Les Afghans de Suisse rejettent terrorisme et représailles
La communauté afghane de Suisse vit très mal l'assassinat du commandant Massoud. Elle lui rendra hommage dimanche, à Genève. Mais elle dira aussi son refus du terrorisme et sa peur de représailles qui ne feraient qu'aggraver les souffrances de tout un peuple.
«La communauté afghane de Suisse est abasourdie», dit à swissinfo Humayun Tandar, chargé d’affaires de la Mission permanente de l’Etat islamique d’Afghanistan à Genève. «Nous avons même vu pleurer des gens que nous ne soupçonnions pas de sympathie particulière pour le Commandant Massoud».
Zia Farhang, membre de l’Association des Afghans de Suisse, fait le même constat: «Nous sommes en plein désarroi, nous nous sentons un peu orphelins, nous vivons très mal la disparition du commandant martyr. Mais nous savons aussi que sa mort fera que la résistance afghane bénéficiera à nouveau du soutien international».
En Suisse, la communauté afghane regroupe entre 2500 et 3000 personnes. Certaines s’y sont installées il y a longtemps déjà, notamment après la fin de leurs études. Beaucoup plus nombreuses sont celles qui y ont cherché refuge dans les années 80, lors de l’occupation de l’Afghanistan par les troupes soviétiques. Un troisième groupe est arrivé plus tard encore, dont certains anciens dignitaires du régime communiste fuyant la montée du pouvoir taliban.
«Personne n’a voulu nous écouter»
«Notre communauté est visiblement très diversifiée, explique Zia Farhang, mais elle vit cela comme dans la société afghane, c’est-à-dire avec un sens très large de la famille. On peut même dire que cette diversité se retrouve à l’intérieur de chaque famille. Seuls une vingtaine d’individus sont vraiment considérés comme des parias.»

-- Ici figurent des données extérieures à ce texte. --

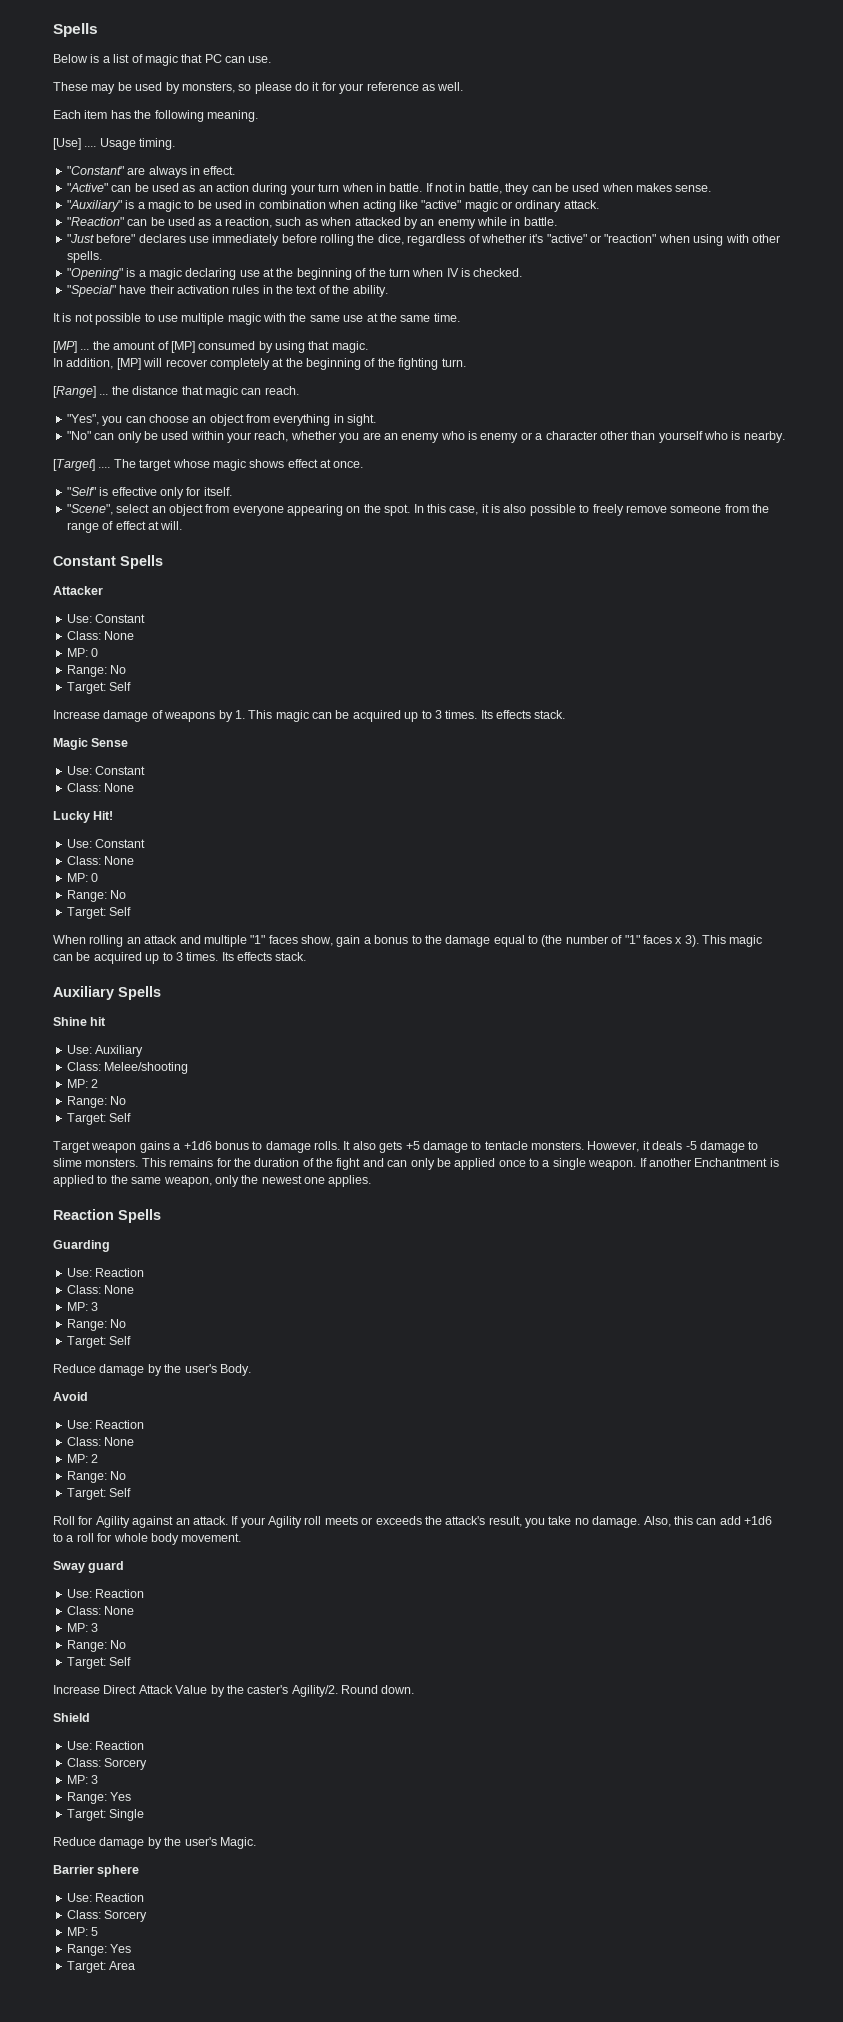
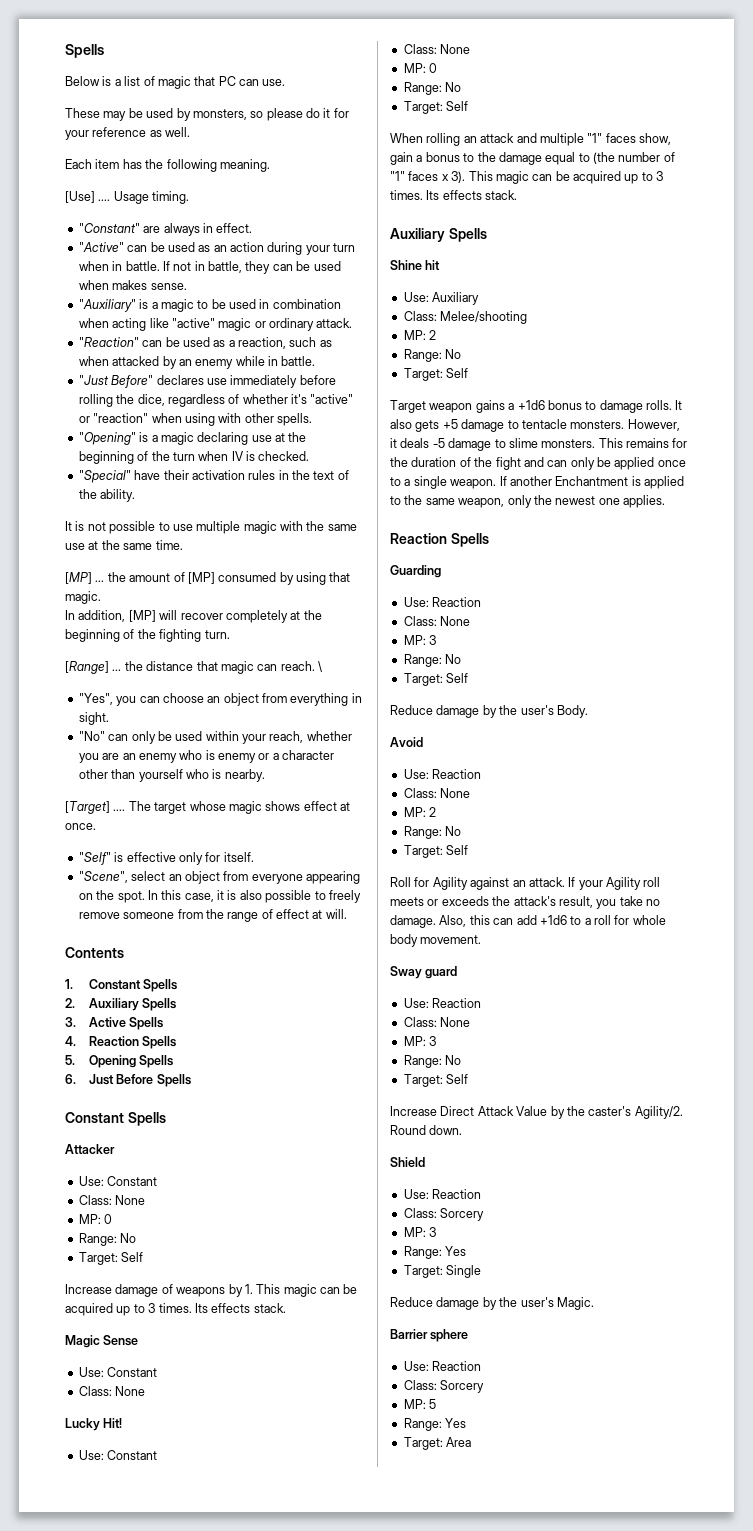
[96,234,136,243] before" -> [111,375,154,388] Before"
(299, 390) none -> [318,661,322,672] \
(183, 525) none -> [65,947,124,958] [65,979,178,992] [65,998,177,1011] [65,1017,164,1030] [65,1036,177,1049] [65,1055,174,1068] [65,1074,191,1087] // Contents // 1. Constant Spells // 2. Auxiliary Spells // 3. Active Spells // 4. Reaction Spells // 5. Opening Spells // 6. Just Before Spells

Plusieurs associations afghanes de Suisse ont donc décidé de se rassembler dimanche à Genève, place des Nations, pour rendre hommage au Commandant Massoud. Les commentaires sur sa mort convergent. Le chef de la résistance a été supprimé parce qu’au lendemain des attentats sur sol américain, une fois armé, il aurait représenté un adversaire dangereux pour les taliban comme pour Oussama ben Laden.
«Cela fait cinq ans que nous disons que les taliban constituent une grave menace, dit Humayun Tandar, mais personne n’a voulu nous écouter. Aujourd’hui, il n’y a plus l’organisation des taliban d’un côté et l’organisation Ben Laden de l’autre. Les deux se sont mariées et Ben Laden est leur chef.»
«Si les Américains attaquent les bases de Ben Laden, poursuit-il, nous applaudirons. Mais nous craignons que le peuple afghan soit pris pour cible alors qu’il n’a rien à voir dans ce qui s’est passé aux Etats-Unis. Aucun des terroristes n’était afghan, l’organisation qui est derrière les attentats n’est pas afghane non plus.»
«Dans mon pays, dit encore Humayun Tandar, il n’y a plus rien à détruire. Il ne subsiste que des Afghans qui subissent les occupations étrangères, l’injustice, l’extrémisme, le terrorisme. Il ne faut pas qu’il subisse en plus une attaque massive.»
Pour dire aussi l’attachement à l’Islam véritable
Si la communauté afghane se réunit dimanche à Genève, ce sera aussi pour condamner le terrorisme et dire son soutien à toute action qui pourrait éradiquer le fanatisme, à condition que les populations innocentes n’aient pas à en payer le prix fort, elles qui subissent le terrorisme depuis longtemps.
Pour Zia Farhang, il importe enfin de repousser l’amalgame fait entre religion musulmane et terrorisme: «L’Afghan est un musulman très tolérant, mais il est contraint de vivre aujourd’hui avec des fanatiques, nous voulons rappeler notre attachement à l’Islam véritable qui enseigne l’amour de la vie».